OREGON COAST - Volunteer photographers are invited to participate in the second round of this winter’s King Tide Project, which documents the highest reach of the year’s highest tides. The current focus is on the set of extreme high tides — known as “king tides” — arriving Dec. 3-5. (The first round of the project took place in November; the last series of tides to be photographed will rise Jan. 2-4, 2018.)

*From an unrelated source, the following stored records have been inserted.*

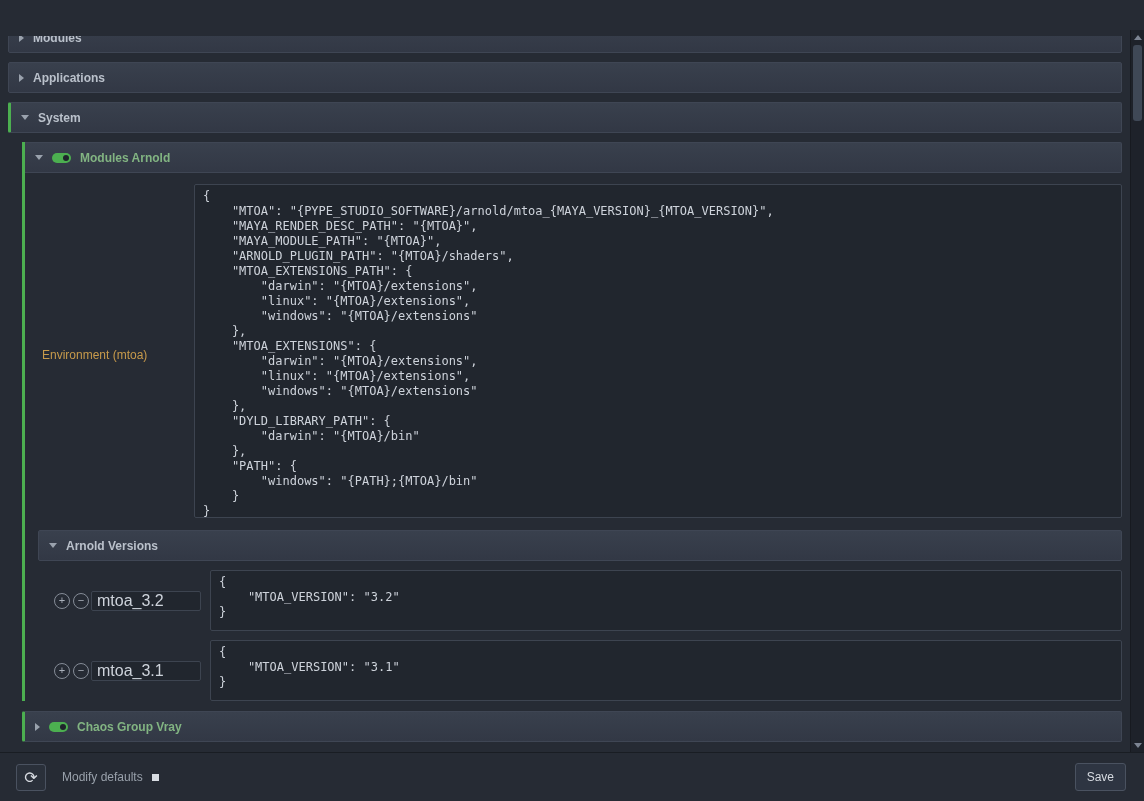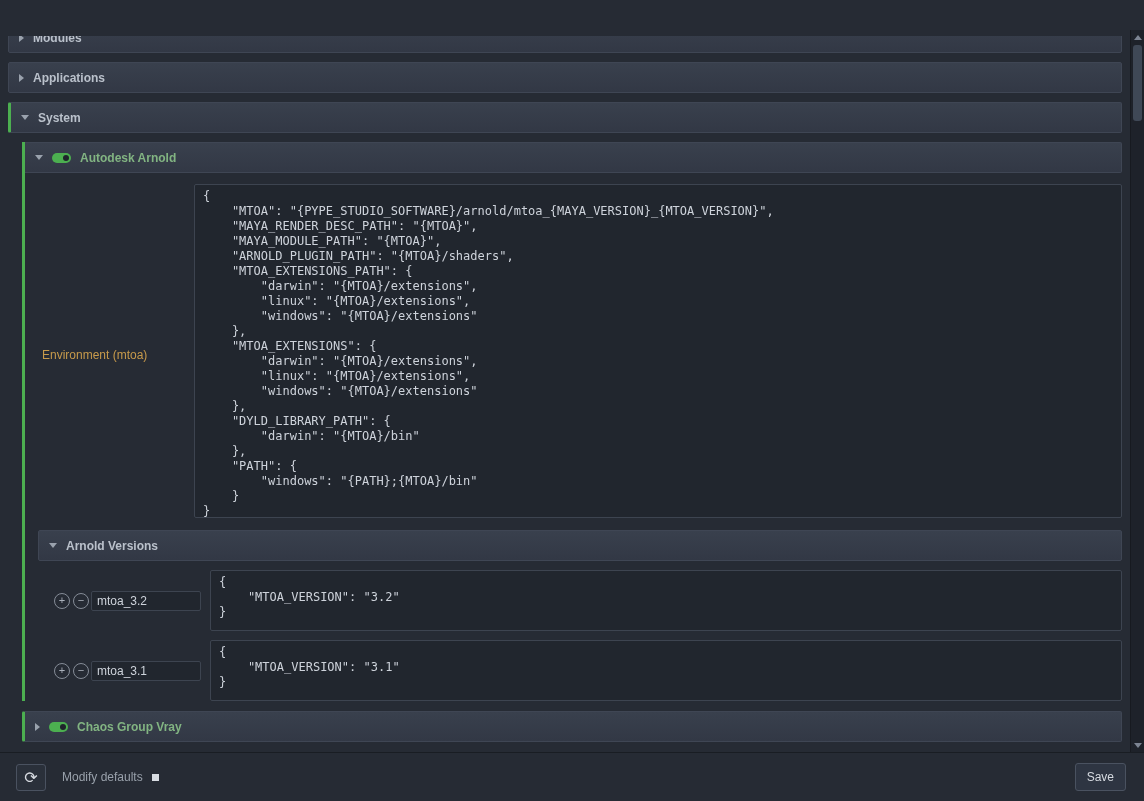--- a/index.html
+++ b/index.html
@@ -115,7 +115,7 @@
             <span class="toggle">
                 <span class="knob"></span>
               </span>
-            <span class="hdr-label green-label">Autodesk Arnold</span>
+            <span class="hdr-label green-label">Modules Arnold</span>
           </div>
 
           <div class="arnold-body">

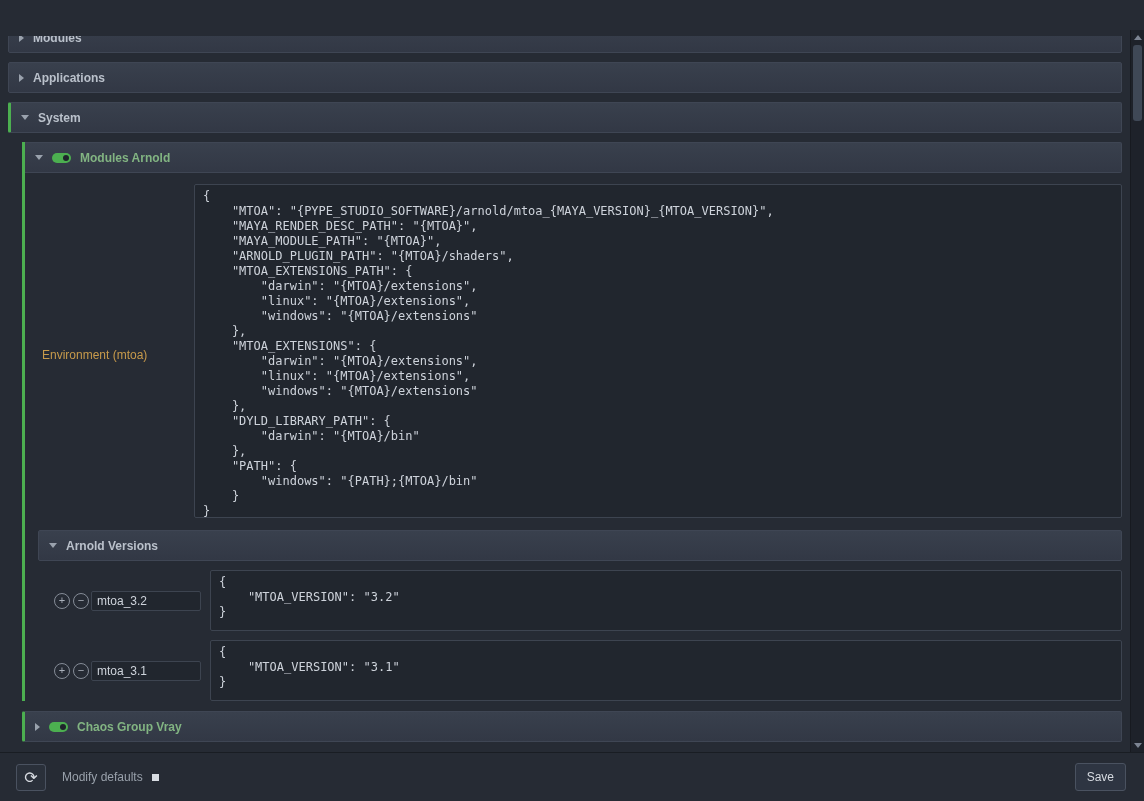--- a/index.html
+++ b/index.html
@@ -53,7 +53,7 @@
   .circle + .circle { margin-left:3px; }
   .field { width:110px; height:20px; margin-left:2px; background:var(--field-bg,#21262e);
            border:1px solid var(--field-border,#3d4450); border-radius:2px; color:var(--text-code,#ced3db);
-           font-size:12px; padding:0 5px; font-family:"Liberation Sans",sans-serif; }
+           font-size:16px; padding:0 5px; font-family:"Liberation Sans",sans-serif; }
 
   
   .tri { width:0; height:0; display:inline-block; flex:0 0 auto; }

This is the eighth year that Oregon has participated in this international citizen science effort. The project is sponsored by the CoastWatch Program of the Oregon Shores Conservation Coalition, the Oregon Coastal Management Program of the Department of Land Conservation and Development, and the Surfrider Foundation, along with local co-sponsor the Haystack Rock Awareness Program on the north coast. The international project began in Australia, where the highest tides of the year are known as “king tides,” hence the name. These tides arrive when the sun, moon, and earth are in alignment, causing a stronger-than-usual gravitational pull.

Anyone with a camera can participate. At high tide on these days, find a good location, snap photos, and post them online. More information on the project, a link to tide tables, and instructions for posting photos, can be found on the website, http://www.oregonkingtides.net/.

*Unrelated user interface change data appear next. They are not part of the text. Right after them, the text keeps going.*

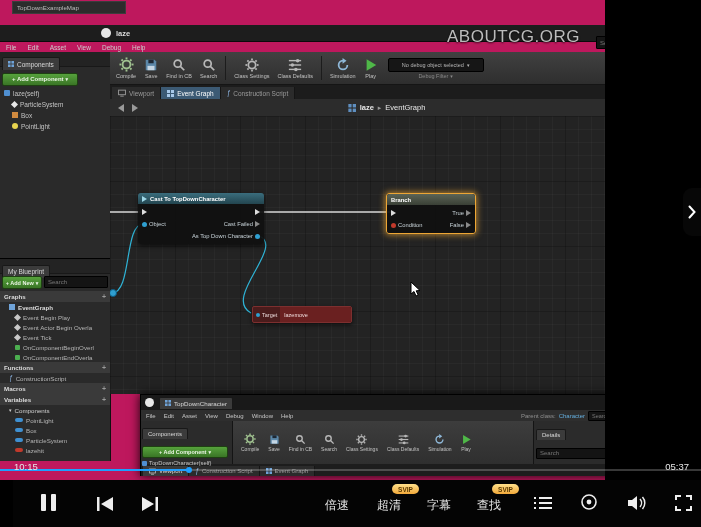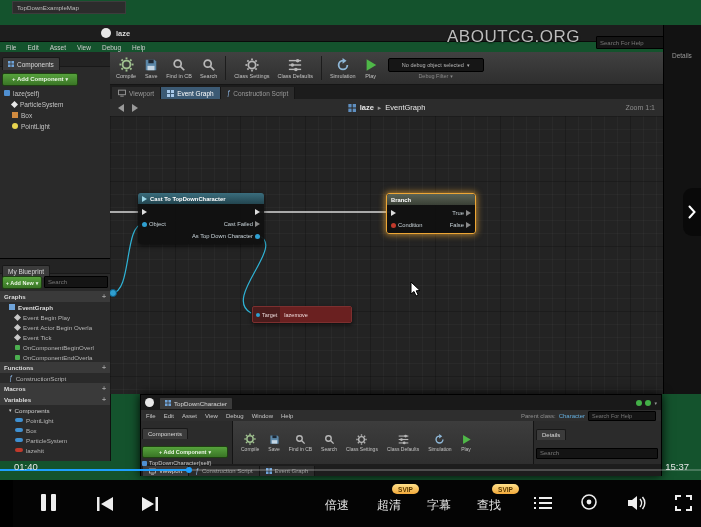--- a/index.html
+++ b/index.html
@@ -6,7 +6,7 @@
   .stage{position:relative;width:701px;height:527px;background:#000;overflow:hidden;
          font-family:"Liberation Sans",sans-serif;color:#ccc}
   .abs{position:absolute}
-  .video{position:absolute;left:0;top:0;width:701px;height:480px;background:#14532d;overflow:hidden}
+  .video{position:absolute;left:0;top:0;width:605px;height:480px;background:#be185d;overflow:hidden}
 
   
   .panel{background:#2a2a2a}

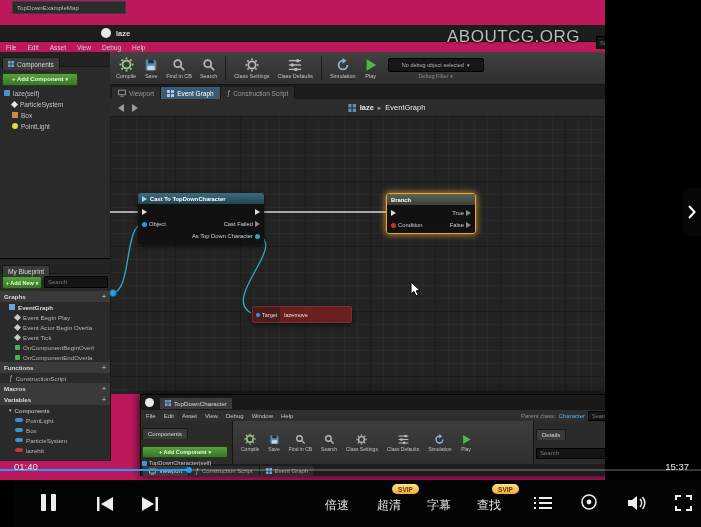--- a/index.html
+++ b/index.html
@@ -599,7 +599,7 @@
     <div class="seek-played" style="width: 27%;"></div>
     <div class="seek-knob" style="left: calc(27% - 3px);"></div>
   </div>
-  <span class="ptime" style="left:14px;top:461px">01:40</span>
+  <span class="ptime" style="left:14px;top:461px">10:15</span>
   <span class="ptime" style="right:12px;top:461px">15:37</span>
 
   <div class="pbar">

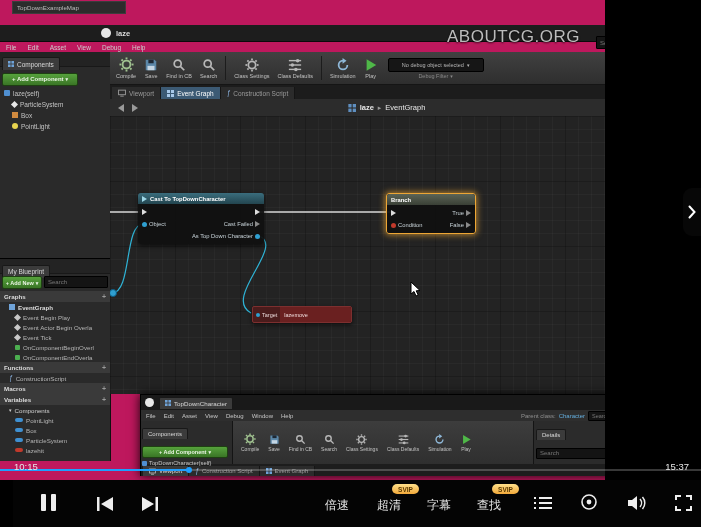--- a/index.html
+++ b/index.html
@@ -600,7 +600,7 @@
     <div class="seek-knob" style="left: calc(27% - 3px);"></div>
   </div>
   <span class="ptime" style="left:14px;top:461px">10:15</span>
-  <span class="ptime" style="right:12px;top:461px">15:37</span>
+  <span class="ptime" style="right:12px;top:461px">05:37</span>
 
   <div class="pbar">
     <div class="pctl" style="left:28px;top:14px;gap:5px">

A number of events related to the project, which offer background information, instructions, and a chance to team up with other volunteers, are being offered in December and January at various coastal locations. See the King Tides website, or the CoastWatch site, https://oregonshores.org/coastwatch.

King Tide photos can be taken anywhere affected by tides, whether on the outer shoreline, in estuaries, or along lower river floodplains. Photos showing high water in relation to infrastructure (roads, bridges, seawalls, and the like) can be particularly striking, and reveal where flooding problems threaten. But shots of marshes or other habitats being inundated, or coastal shorelines subject to flooding and erosion, are also useful.

The goal of this long-term citizen science project is to document the highest reach of the tides on an ongoing basis, for comparative study over a period of many years. (Participating photographers are urged to return to the locations from which they took King Tide photos and take comparison shots at ordinary high tide.)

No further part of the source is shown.